Good thoughts on defensive tactics. Even later in the Great War static trench lines were being replaced with layers that funneled attackers into funnels between machine-gun nests.

russell1200 said...

O: You make a very good point in that WWW1 even on the “closed” Western Front was not the static, one tactic only war that many think. Part of the problem (in the English language) is that too much is focused on British/Americans versus Germans, when it was the French and Germans who were the big innovators in that war. Other than the book “Pyrrhic Victory”, very little can be found on the French experience.

I sort of have the suspicion that the SAW is a weapon looking for a purpose.
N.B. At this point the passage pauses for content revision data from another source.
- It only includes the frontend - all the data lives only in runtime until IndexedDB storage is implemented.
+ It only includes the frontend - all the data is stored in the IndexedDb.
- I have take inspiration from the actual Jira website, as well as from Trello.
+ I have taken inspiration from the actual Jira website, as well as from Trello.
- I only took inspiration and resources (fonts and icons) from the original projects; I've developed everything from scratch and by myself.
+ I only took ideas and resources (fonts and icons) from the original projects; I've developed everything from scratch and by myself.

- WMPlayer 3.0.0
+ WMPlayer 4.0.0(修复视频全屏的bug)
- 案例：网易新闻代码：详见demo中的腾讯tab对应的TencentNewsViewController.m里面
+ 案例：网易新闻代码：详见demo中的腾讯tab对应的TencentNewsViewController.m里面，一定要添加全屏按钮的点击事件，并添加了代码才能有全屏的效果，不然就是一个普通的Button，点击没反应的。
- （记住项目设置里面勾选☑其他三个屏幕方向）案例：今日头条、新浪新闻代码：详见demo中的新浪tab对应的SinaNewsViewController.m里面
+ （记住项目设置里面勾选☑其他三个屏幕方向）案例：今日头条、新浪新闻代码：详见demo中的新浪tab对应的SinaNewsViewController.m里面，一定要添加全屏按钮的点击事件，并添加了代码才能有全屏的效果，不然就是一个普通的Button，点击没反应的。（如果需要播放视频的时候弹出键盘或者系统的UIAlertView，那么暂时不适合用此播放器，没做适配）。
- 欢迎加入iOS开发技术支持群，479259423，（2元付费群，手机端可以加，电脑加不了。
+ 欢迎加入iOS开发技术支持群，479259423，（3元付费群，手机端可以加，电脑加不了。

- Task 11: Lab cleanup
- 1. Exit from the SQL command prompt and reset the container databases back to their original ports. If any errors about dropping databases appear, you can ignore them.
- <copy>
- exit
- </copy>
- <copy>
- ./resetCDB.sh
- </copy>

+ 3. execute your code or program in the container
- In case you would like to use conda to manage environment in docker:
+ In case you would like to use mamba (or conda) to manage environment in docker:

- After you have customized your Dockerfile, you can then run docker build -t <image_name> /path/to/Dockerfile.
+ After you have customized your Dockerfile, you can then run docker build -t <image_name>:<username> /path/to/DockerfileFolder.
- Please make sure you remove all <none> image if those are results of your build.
It is too light too really work well in either of the roles noted above, and would appear to be best at spraying bullets around.

One of the biggest selling points of the use of the MG in defense, even very early on, was that it was the “nerveless” trigger. They found that light arms fire performance actually got worse within 100m because (go figure) people were nervous about the people who were getting real close to them being able to kill them. The preset, zeroed MG didn’t have this problem. It was a machine, and you pressed the trigger.

I am no expert on slidefire stocks, but they always seem to be on an AR-15. Closer to what they were doing is a .308 on a tripod locked down, and distant.

Of course even in the WW1 with all that interlocked firepower, they still needed the barbwire to finish the equation. Without the wire, someone eventually gets through.

Anonymous said...

I was talking about more what was available rather than what would be best in defense, though even in WWI light MGs that could support advances or counterattacks came into their own.

It was scarcity rather than tactics that kept them from issuing a light MG to each squad(tough the allies were coming to this point by the summer/fall of 1918).

russell1200 said...

Your right, I was thinking heavy or medium mg role. My mistake.

Hmmm....thinking out loud. Related to a planned post....

The Germans not only used their own SMGs, but also the Russian ones as well. They did this at the same time they were making semi-auto rifles, and using the captured Soviet Selbstladegewher 257 r. And their discussions of criteria on the semi-auto rifle were somewhat along the lines of the ones we have with weighting given to weight of bullet and distance. In other words they didn't try and turn them into carbine assualt rifles.

So why the smg?

I think it is because the ammo is so light (and in our case also super cheap) so you could carry lots of it.

The sound of the automatic fire brings people to the ground. They stop what they are doing and dive for cover.

Even a semi-auto smg is going have a lot of lead bouncing around out there. And they are very light and handy.

If you are going to fire off lots of bullets as a tactic (good idea in to my mind), the smg has to be looked at. The cartridge weight is about the same, but the price is about 1/2 for the 9mm versus the .233.

Is it what I would do if I had military type resources? No. But ammo price has to factor.

The 7.62x39 is equal in price to the 9mm ammo, but weighs about 28 rounds per pound versus 37 (.233) or 38 (9mm).

If you had access to .233 at 9mm or AK-round pricing, that would of course be the way to go.

As it is, you are back to balancing your criteria - not really a surprise there.

And FWIW, my preference is for the .308 - 7.62x51 NATO.

But I might not mind having a youngster off to the side staying low and making a racket with an smg.